Смерть -- это наши жилы,
наша душа и плоть.
("Холмы")25
Та же мысль выражена довольно ясно и у Унамуно ("La vida es un morir continuo"),26 но вряд ли Бродский в начале 60-х годов был знаком с его поэзией.
От балладно-романтического {ГетеЖуко}вского представления смерти то как черного коня, ищущего себе всадника среди людей ("Был черный небосвод..."), то как самого всадника ("Ты поскачешь во мраке..."), то жизни и смерти как двух всадников, скачущих один за другим, олицетворяющих тоску и покой ("Под вечер он видит..."), Бродский переходит к трактовке темы в Христианских понятиях тела и души, но к Богу как английские метафизики пока не приходит, отсюда трагичность мысли о разьединенности души и тела, несвойственная метафизикам. Так в "Большой элегии Джону Донну" душа, отлетевшая от тела, не радуется скорому предстоящему соединению с Богом, а плачет:
Ну, вот я плачу, плачу, нет пути.
Вернуться суждено мне в эти камни.
Нельзя придти туда мне во плоти.
Лишь мертвой суждено взлететь туда мне.27
Любопытно отметить как углубляется философская позиция Бродского от метафизических категорий жизни и смерти как холмов и равнин, до метафизического осмысления этой же пары как времени и пространства.

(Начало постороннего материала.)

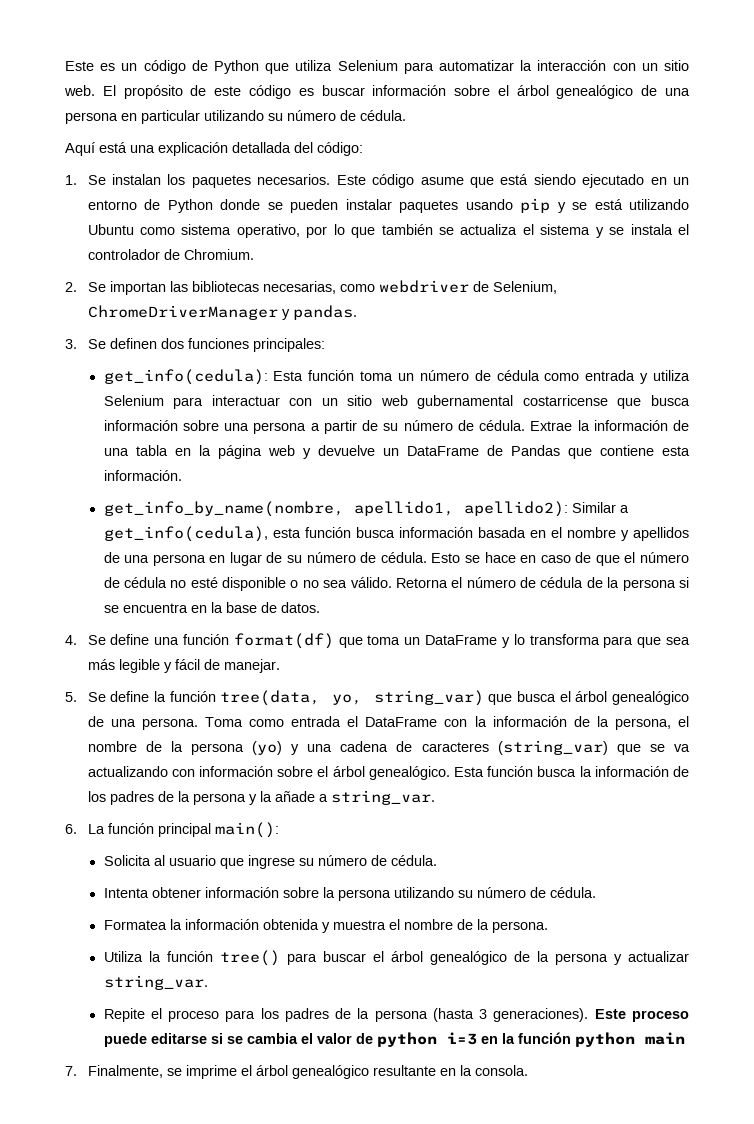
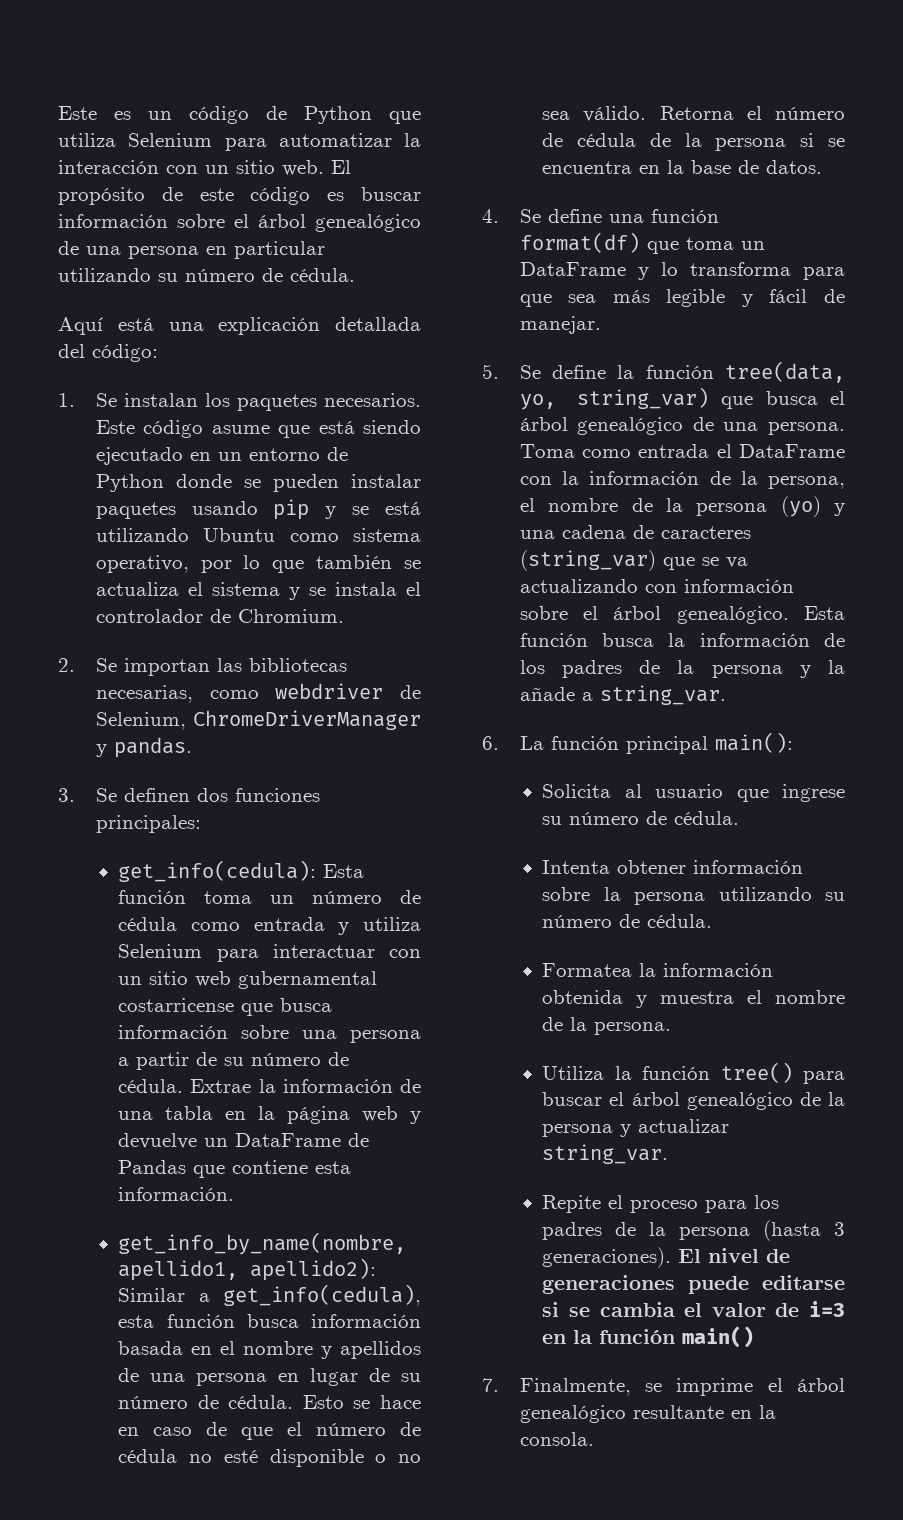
- Este proceso puede editarse si se cambia el valor de python i=3 en la función python main
+ El nivel de generaciones puede editarse si se cambia el valor de i=3 en la función main()

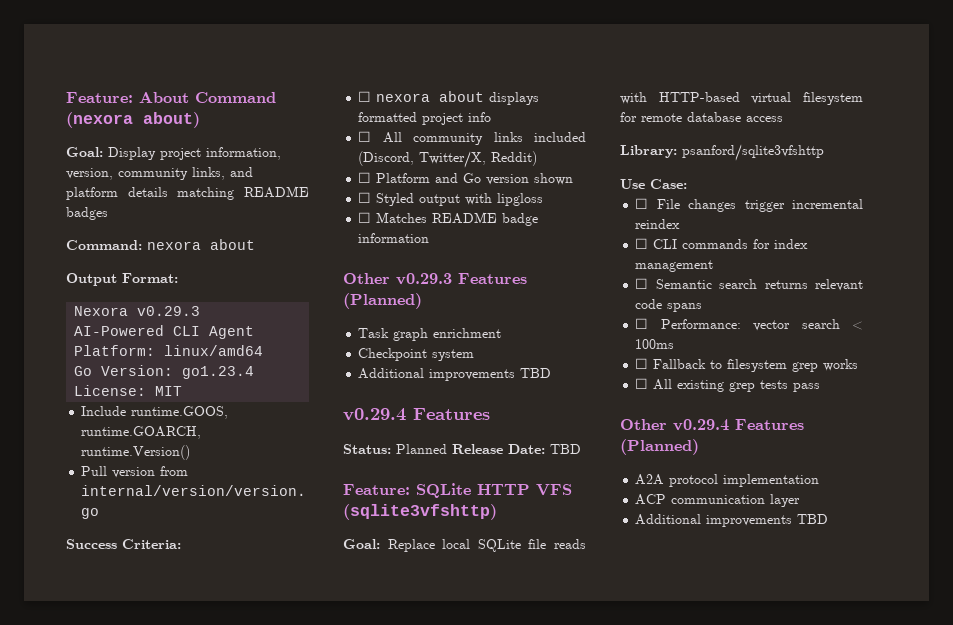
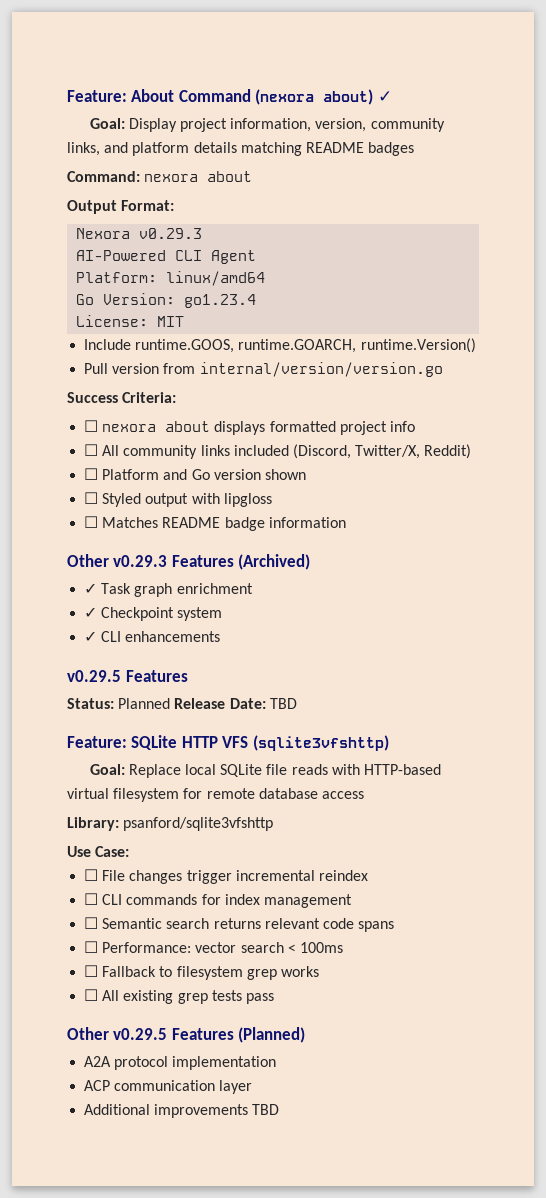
- Feature: About Command (nexora about)
+ Feature: About Command (nexora about) ✓
- Other v0.29.3 Features (Planned)
- Task graph enrichment
+ Other v0.29.3 Features (Archived)
+ ✓ Task graph enrichment
- Checkpoint system
- Additional improvements TBD
- v0.29.4 Features
+ ✓ Checkpoint system
+ ✓ CLI enhancements
+ v0.29.5 Features
- Other v0.29.4 Features (Planned)
+ Other v0.29.5 Features (Planned)

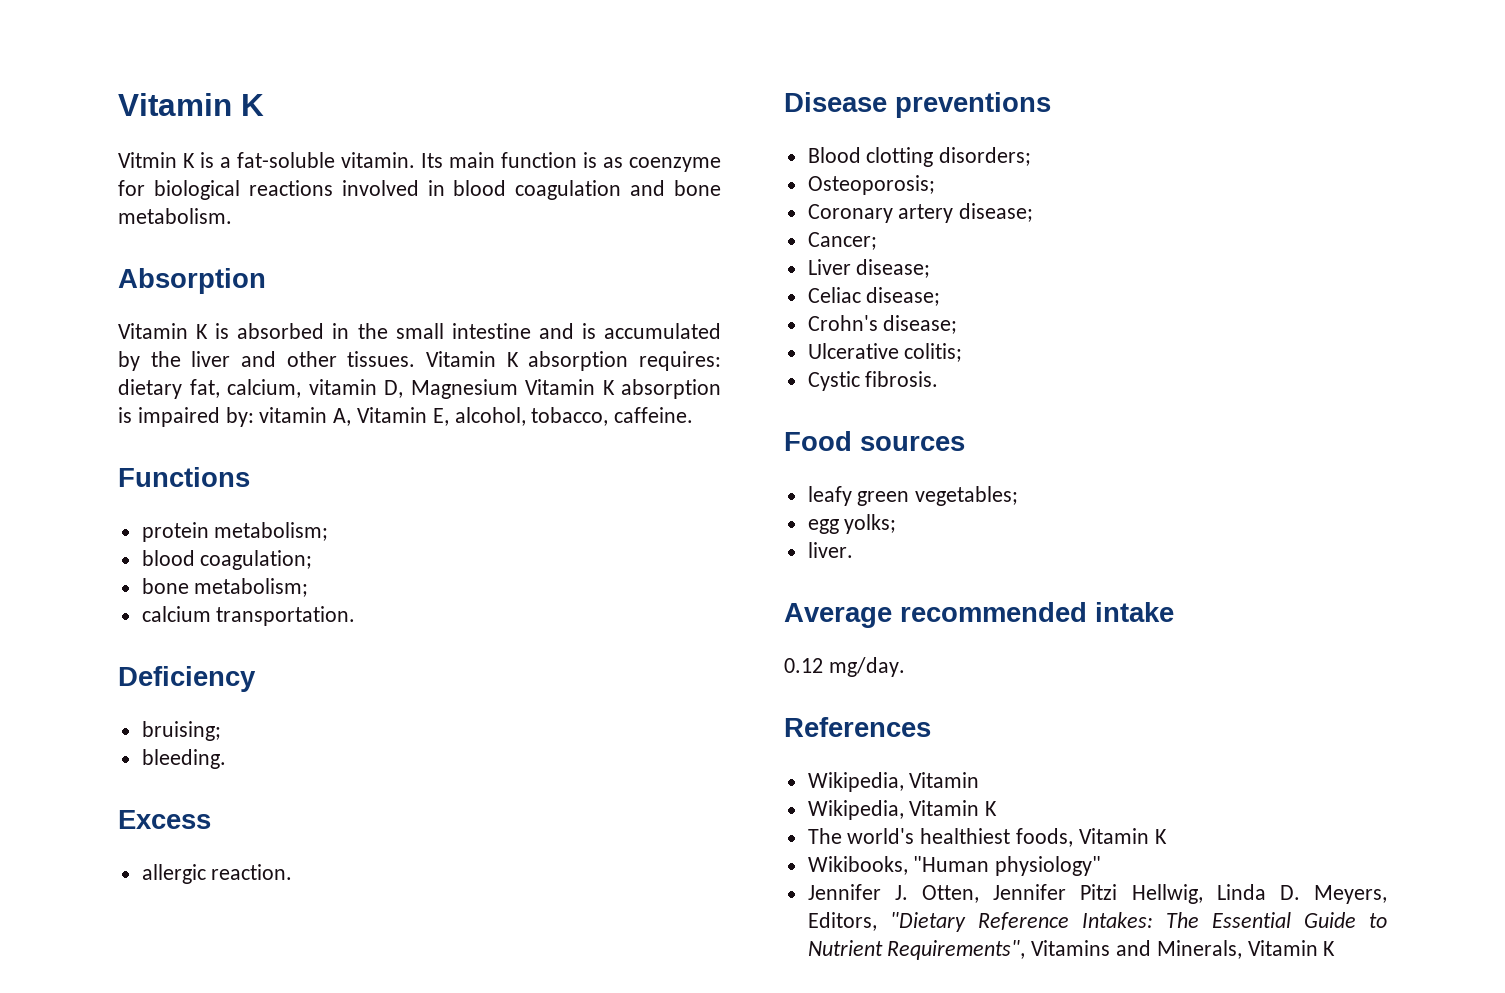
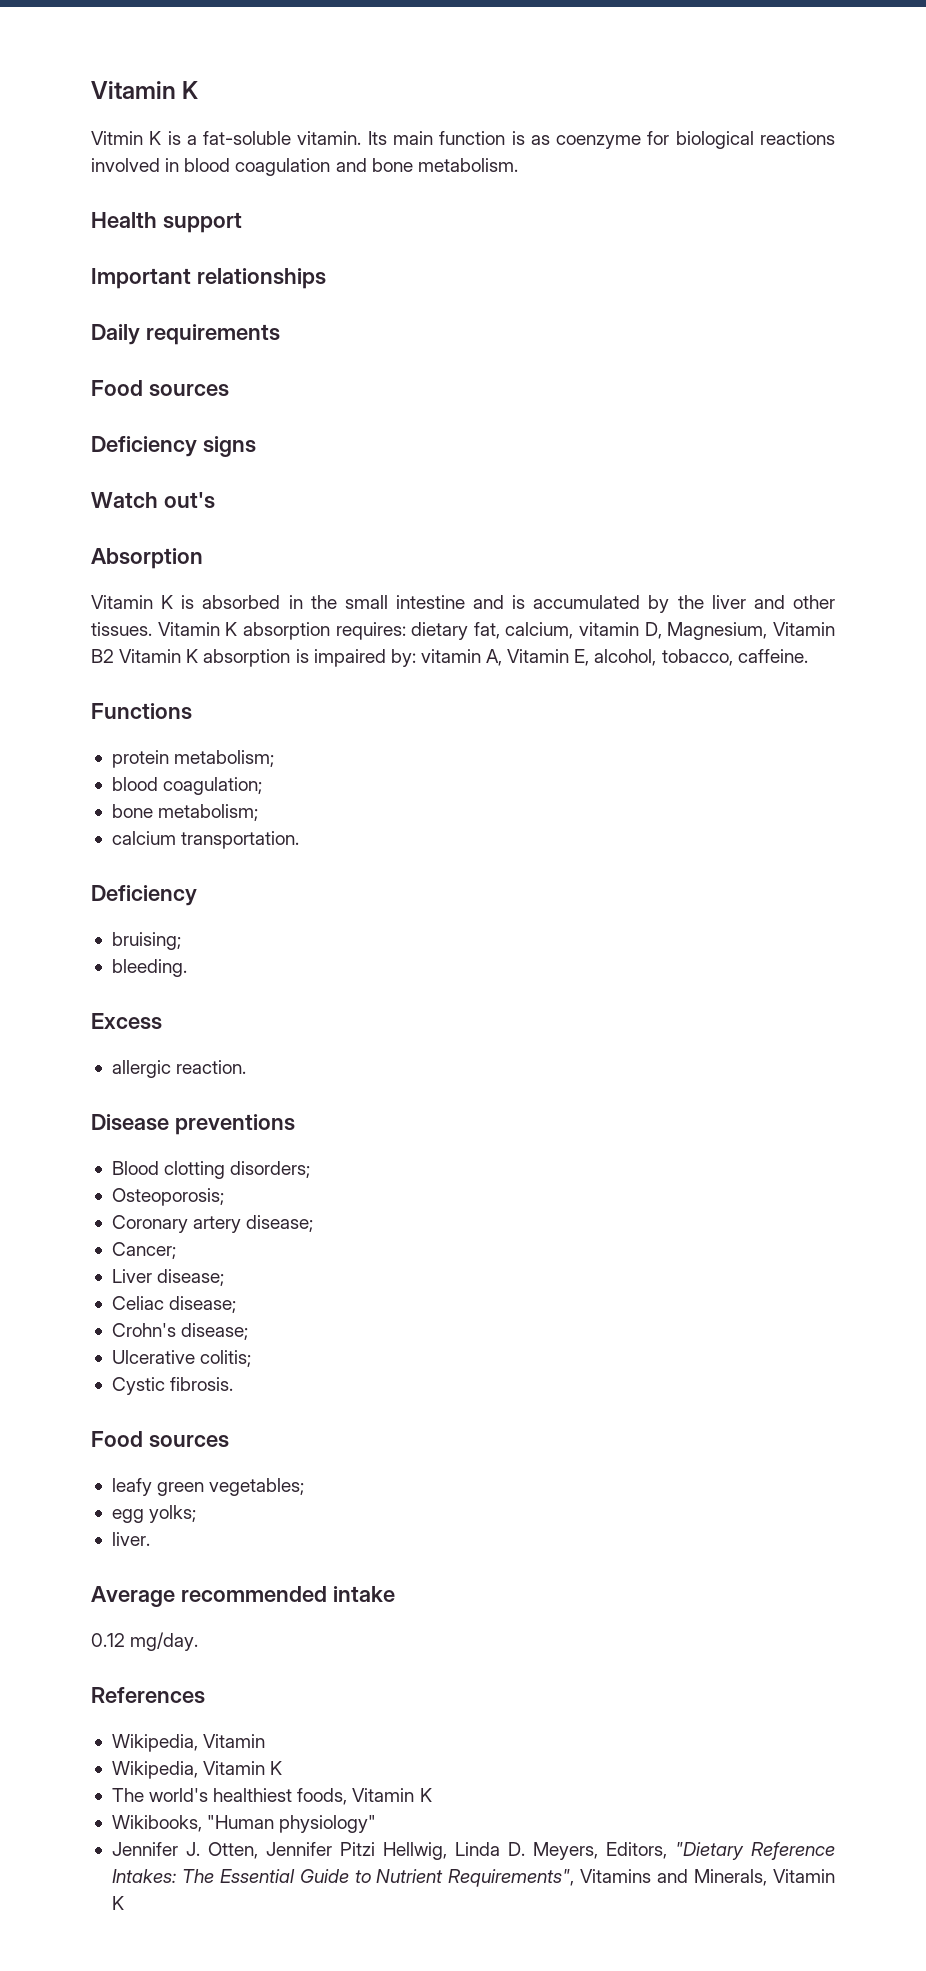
+ Health support
+ Important relationships
+ Daily requirements
+ Food sources
+ Deficiency signs
+ Watch out's
- Vitamin K absorption requires: dietary fat, calcium, vitamin D, Magnesium Vitamin K absorption is impaired by: vitamin A, Vitamin E, alcohol, tobacco, caffeine.
+ Vitamin K absorption requires: dietary fat, calcium, vitamin D, Magnesium, Vitamin B2 Vitamin K absorption is impaired by: vitamin A, Vitamin E, alcohol, tobacco, caffeine.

Есть здесь и другое интересное звено: если пространство -- вещь, а время -- мысль о вещи, то зная, что вещь не спасти от гибели, может быть стоит задуматься как сохранить мысли о вещах и таким образом "приколоть" Время или, что то же, продлить его?
Проблема времени и пространства или времени и материи не нова ни в русской, ни в любой другой поэтической традиции. Но поворот ее у Бродского оригинален и не столько потому, что он оригинальный поэт, но и оригинальный мыслитель, ибо такой зависимости между этими понятиями до Бродского не было. Было изначальное всепожирающее время -- Хронос, пришедшее из эпоса древней Греции, были последние стихи Державина, философски наиболее мощные на эту тему в русской литературе:
Река времен в своем стремленьи
Уносит все дела людей
И топит в пропасти забвенья
Народы, царства и царей.
А если что и остается
Чрез звуки лиры и трубы,
То вечности жерлом пожрется
И общей не уйдет судьбы!28
Были интересные стихи Хлебникова, написанные под несомненным обаянием вышеприведенных строчек, где он очень близко подошел к ассоциации, ставшей центральной у Бродского -- рыбы-люди:
Годы, люди и народы
Убегают навсегда,
Как текучая вода.
В гибком зеркале природы
Звезды -- невод, рыбы -- мы,
Боги -- призраки у тьмы.29
Но это не была постановка проблемы времени во взаимоотношении с пространством и не явилась эта тема центральной у этих поэтов, как у Бродского. Вообще метафизичесоке толкование смерти и жизни -- вещь в русской поэзии редкая и кроме Тютчева и Баратынского примеров не привести, хотя о смерти писали все, ибо выражали в основном чувственное отношение к смерти, а не рациональное.
Здесь я никак не занимаюсь оценкой того, что хуже, а что лучше. Чувственная поэзия достигла своего апогея в русской поэзии -- это неумирающие шедевры, которые я привожу не для того, чтобы показать, чего в них нет, а лишь для понимания, что именно нового есть в поэзии Бродского. Как писал Мандельштам "никакого "лучше", никакого прогресса в литературе быть не может, просто потому, что нет никакой литературной машины и нет старта, куда нужно скорее других доскакать." И далее: "Подобно тому, как существуют две геометрии -- Евклида и Лобачевского, возможны две истории литературы, написанные в двух ключах: одна говорящая только о приобретениях, другая только об утратах, и обе будут говорить об одном и том же."30 Для меня особенно важно подчеркнуть, что все, что здесь говорится о новаторстве Бродского по сравнению с традиционным, будь то техника стиха или философские концепции, оценивается с точки зрения оригинальности, новизны и необычности, а не с точки зрения какого-либо абсолютного критерия. Все большие поэты были новы и оригинальны, и их разность в конечном счете и является высшей их оценкой. Целью этого исследования и ставится показать непохожесть Бродского.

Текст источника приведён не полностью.